WHAT YOU ARE ASKED TO DO:
When a line in the material contains the word "ever", copy it.

RECORDS:
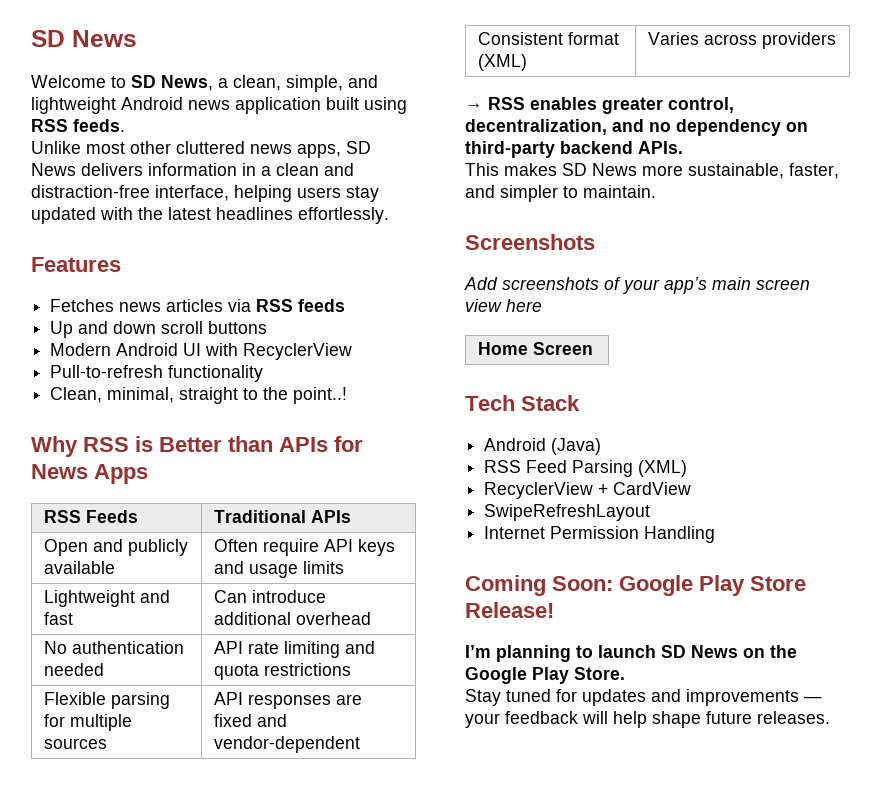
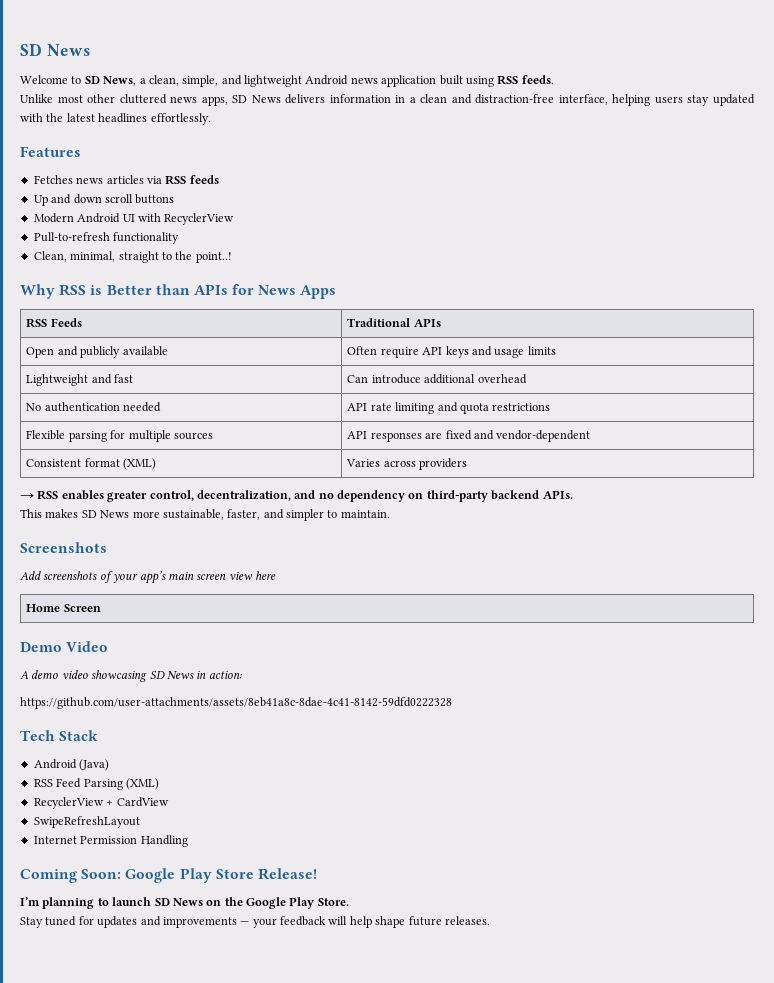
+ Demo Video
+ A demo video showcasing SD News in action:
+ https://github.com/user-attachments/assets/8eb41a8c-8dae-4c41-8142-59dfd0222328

---

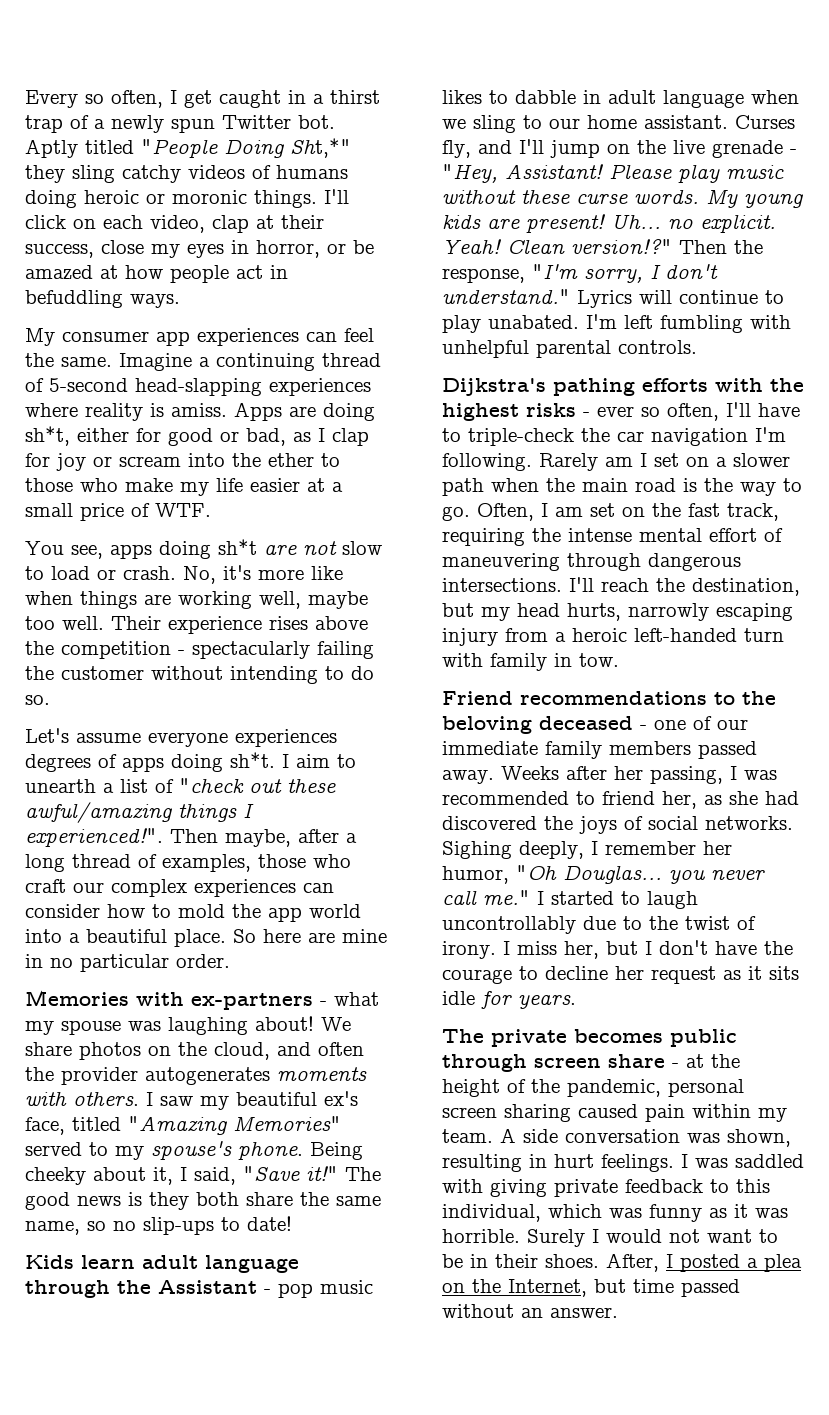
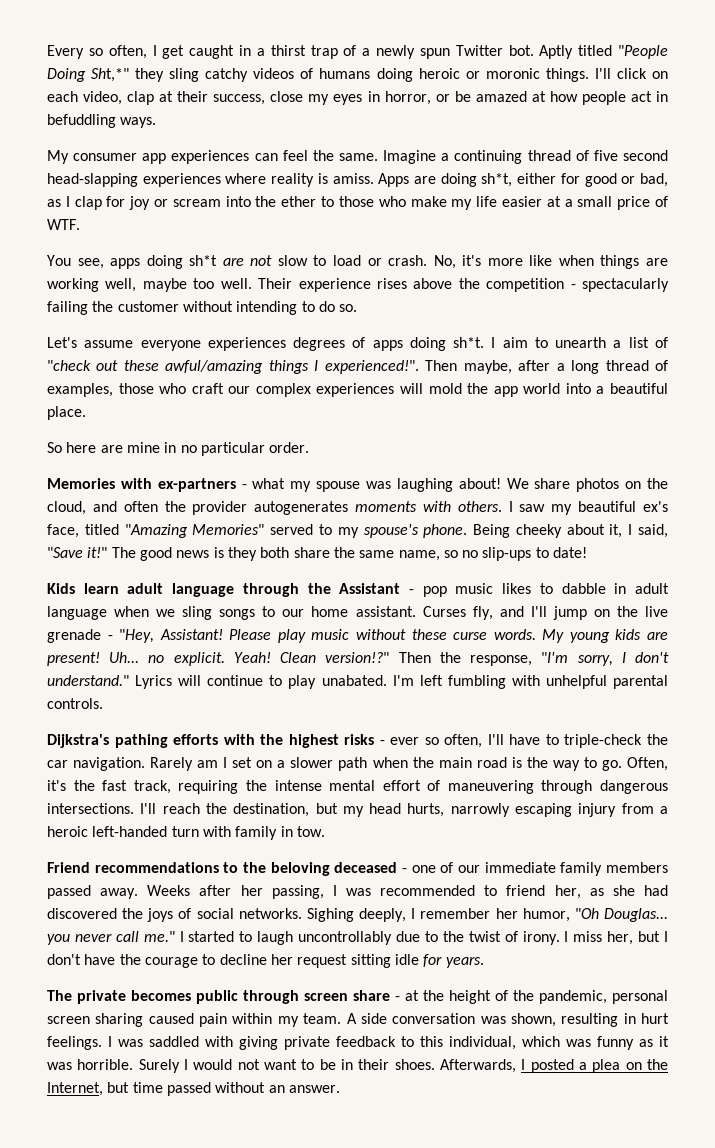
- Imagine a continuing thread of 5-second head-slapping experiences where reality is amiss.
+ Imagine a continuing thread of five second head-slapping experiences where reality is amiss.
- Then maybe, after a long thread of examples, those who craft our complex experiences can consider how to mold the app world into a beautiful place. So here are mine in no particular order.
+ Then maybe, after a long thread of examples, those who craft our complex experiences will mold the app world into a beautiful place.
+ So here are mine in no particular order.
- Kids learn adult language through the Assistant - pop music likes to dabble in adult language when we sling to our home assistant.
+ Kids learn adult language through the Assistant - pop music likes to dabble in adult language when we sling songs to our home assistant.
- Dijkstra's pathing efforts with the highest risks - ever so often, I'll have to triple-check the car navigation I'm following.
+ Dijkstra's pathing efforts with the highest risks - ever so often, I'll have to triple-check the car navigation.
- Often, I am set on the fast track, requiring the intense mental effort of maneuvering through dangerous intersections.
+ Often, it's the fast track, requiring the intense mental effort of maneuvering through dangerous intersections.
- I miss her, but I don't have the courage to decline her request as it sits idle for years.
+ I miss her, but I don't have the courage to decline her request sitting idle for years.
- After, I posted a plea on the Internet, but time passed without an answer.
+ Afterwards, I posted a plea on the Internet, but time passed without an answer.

RESPONSE AREA:
- Dijkstra's pathing efforts with the highest risks - ever so often, I'll have to triple-check the car navigation I'm following.
+ Dijkstra's pathing efforts with the highest risks - ever so often, I'll have to triple-check the car navigation.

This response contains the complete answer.